## TASK INSTRUCTIONS
If a line in the data holds "solid", copy that line out in full.

## DATA PROVIDED

—————

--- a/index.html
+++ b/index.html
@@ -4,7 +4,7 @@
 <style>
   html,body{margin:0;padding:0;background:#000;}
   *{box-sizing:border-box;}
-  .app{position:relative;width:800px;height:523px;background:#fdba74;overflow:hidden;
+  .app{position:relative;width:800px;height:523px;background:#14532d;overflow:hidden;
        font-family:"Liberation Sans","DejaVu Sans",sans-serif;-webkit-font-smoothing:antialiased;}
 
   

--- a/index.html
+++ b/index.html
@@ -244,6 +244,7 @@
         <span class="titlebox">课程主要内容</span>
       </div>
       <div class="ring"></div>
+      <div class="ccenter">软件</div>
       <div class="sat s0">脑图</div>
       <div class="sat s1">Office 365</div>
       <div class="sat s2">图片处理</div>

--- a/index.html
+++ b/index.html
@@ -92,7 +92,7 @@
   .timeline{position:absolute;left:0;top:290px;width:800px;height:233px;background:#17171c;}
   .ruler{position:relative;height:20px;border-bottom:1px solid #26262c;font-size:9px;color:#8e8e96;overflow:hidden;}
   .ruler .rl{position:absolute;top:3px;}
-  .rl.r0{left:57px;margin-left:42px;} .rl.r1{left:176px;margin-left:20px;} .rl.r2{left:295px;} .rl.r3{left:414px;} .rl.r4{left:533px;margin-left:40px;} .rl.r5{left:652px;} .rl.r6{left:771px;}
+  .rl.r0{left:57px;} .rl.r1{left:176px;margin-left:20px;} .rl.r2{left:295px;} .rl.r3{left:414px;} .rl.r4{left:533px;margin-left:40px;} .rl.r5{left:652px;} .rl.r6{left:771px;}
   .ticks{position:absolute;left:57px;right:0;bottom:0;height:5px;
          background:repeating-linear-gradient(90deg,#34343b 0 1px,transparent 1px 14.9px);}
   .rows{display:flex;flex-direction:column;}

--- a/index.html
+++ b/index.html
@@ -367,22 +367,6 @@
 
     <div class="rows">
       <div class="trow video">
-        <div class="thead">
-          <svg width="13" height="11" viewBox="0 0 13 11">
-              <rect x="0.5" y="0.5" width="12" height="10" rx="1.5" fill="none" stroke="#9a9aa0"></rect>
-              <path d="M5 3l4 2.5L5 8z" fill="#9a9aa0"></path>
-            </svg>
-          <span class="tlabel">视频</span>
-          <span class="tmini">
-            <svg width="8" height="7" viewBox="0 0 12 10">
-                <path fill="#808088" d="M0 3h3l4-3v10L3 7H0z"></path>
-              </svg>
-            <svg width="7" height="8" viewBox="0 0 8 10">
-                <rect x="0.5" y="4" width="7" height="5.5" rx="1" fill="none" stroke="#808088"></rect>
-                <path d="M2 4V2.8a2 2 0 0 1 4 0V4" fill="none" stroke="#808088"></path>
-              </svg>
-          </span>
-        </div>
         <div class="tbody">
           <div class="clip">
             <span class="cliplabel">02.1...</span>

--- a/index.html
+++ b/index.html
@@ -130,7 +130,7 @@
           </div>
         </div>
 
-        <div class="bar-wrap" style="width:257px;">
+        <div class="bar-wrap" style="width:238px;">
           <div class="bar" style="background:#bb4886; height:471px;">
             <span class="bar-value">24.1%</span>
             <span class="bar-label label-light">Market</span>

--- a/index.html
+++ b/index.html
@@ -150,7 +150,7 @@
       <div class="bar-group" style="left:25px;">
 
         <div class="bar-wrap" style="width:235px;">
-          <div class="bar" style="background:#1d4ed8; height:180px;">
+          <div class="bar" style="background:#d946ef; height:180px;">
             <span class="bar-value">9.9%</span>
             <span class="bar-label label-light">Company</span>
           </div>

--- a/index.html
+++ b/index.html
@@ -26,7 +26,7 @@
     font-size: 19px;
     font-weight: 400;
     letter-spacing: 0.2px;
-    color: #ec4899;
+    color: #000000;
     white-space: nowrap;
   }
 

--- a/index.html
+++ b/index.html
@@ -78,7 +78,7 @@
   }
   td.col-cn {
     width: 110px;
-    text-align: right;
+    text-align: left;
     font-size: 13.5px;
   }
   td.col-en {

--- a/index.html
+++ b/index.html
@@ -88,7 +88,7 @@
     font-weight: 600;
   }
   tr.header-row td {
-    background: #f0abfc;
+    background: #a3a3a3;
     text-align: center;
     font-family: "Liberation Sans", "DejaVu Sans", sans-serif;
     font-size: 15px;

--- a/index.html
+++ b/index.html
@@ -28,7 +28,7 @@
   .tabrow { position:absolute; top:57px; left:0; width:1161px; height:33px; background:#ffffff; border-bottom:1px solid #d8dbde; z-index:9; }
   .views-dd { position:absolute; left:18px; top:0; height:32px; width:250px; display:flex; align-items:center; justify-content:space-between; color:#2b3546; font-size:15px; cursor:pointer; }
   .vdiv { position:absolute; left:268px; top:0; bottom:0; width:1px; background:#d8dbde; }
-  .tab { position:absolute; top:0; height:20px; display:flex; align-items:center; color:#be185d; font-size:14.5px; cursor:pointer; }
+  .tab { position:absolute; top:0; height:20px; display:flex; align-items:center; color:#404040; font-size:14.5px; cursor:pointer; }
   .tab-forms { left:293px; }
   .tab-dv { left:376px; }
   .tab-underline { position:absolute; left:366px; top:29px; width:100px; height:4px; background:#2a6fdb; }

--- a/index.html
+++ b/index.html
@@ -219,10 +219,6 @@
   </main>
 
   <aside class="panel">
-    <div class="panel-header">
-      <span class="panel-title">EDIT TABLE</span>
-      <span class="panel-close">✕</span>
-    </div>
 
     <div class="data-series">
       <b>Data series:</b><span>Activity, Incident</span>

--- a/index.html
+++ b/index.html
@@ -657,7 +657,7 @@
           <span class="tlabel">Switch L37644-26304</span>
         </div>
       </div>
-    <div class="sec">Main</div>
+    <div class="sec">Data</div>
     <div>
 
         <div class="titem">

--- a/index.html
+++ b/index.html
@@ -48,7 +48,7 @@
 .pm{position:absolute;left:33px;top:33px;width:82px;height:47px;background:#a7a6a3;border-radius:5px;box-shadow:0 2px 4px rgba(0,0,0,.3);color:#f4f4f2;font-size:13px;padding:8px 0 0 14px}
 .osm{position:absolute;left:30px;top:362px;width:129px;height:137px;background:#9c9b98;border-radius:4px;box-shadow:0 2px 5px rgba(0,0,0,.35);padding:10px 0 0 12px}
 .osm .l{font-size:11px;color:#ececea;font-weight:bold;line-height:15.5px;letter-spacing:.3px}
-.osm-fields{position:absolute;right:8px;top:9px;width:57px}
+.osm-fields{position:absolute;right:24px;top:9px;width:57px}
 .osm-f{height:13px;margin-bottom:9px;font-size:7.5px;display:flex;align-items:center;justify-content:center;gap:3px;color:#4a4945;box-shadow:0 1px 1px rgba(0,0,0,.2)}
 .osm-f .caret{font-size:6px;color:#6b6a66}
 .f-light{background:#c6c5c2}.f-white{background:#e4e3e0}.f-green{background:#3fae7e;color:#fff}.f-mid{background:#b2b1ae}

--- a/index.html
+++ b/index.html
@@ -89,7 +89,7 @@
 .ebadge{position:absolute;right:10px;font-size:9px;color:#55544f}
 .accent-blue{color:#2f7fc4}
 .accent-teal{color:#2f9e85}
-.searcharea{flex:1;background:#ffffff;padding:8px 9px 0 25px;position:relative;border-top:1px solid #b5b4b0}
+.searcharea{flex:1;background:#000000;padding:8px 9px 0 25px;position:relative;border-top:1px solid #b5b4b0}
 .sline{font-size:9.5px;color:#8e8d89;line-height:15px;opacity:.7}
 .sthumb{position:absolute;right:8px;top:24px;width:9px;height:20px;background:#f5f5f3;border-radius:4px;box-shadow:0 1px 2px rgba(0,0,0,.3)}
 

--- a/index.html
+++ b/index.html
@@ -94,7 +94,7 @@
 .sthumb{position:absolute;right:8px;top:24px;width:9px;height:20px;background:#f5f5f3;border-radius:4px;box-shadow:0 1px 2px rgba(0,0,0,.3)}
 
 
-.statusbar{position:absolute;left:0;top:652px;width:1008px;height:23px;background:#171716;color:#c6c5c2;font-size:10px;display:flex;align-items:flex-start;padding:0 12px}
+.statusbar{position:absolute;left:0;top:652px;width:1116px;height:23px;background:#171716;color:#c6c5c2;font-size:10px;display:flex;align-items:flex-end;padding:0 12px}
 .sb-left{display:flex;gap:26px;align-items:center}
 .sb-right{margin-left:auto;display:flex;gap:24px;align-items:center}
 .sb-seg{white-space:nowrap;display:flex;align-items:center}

—————

## PROBLEM SOLUTION
   .ruler{position:relative;height:20px;border-bottom:1px solid #26262c;font-size:9px;color:#8e8e96;overflow:hidden;}
   .tabrow { position:absolute; top:57px; left:0; width:1161px; height:33px; background:#ffffff; border-bottom:1px solid #d8dbde; z-index:9; }
-.searcharea{flex:1;background:#ffffff;padding:8px 9px 0 25px;position:relative;border-top:1px solid #b5b4b0}
+.searcharea{flex:1;background:#000000;padding:8px 9px 0 25px;position:relative;border-top:1px solid #b5b4b0}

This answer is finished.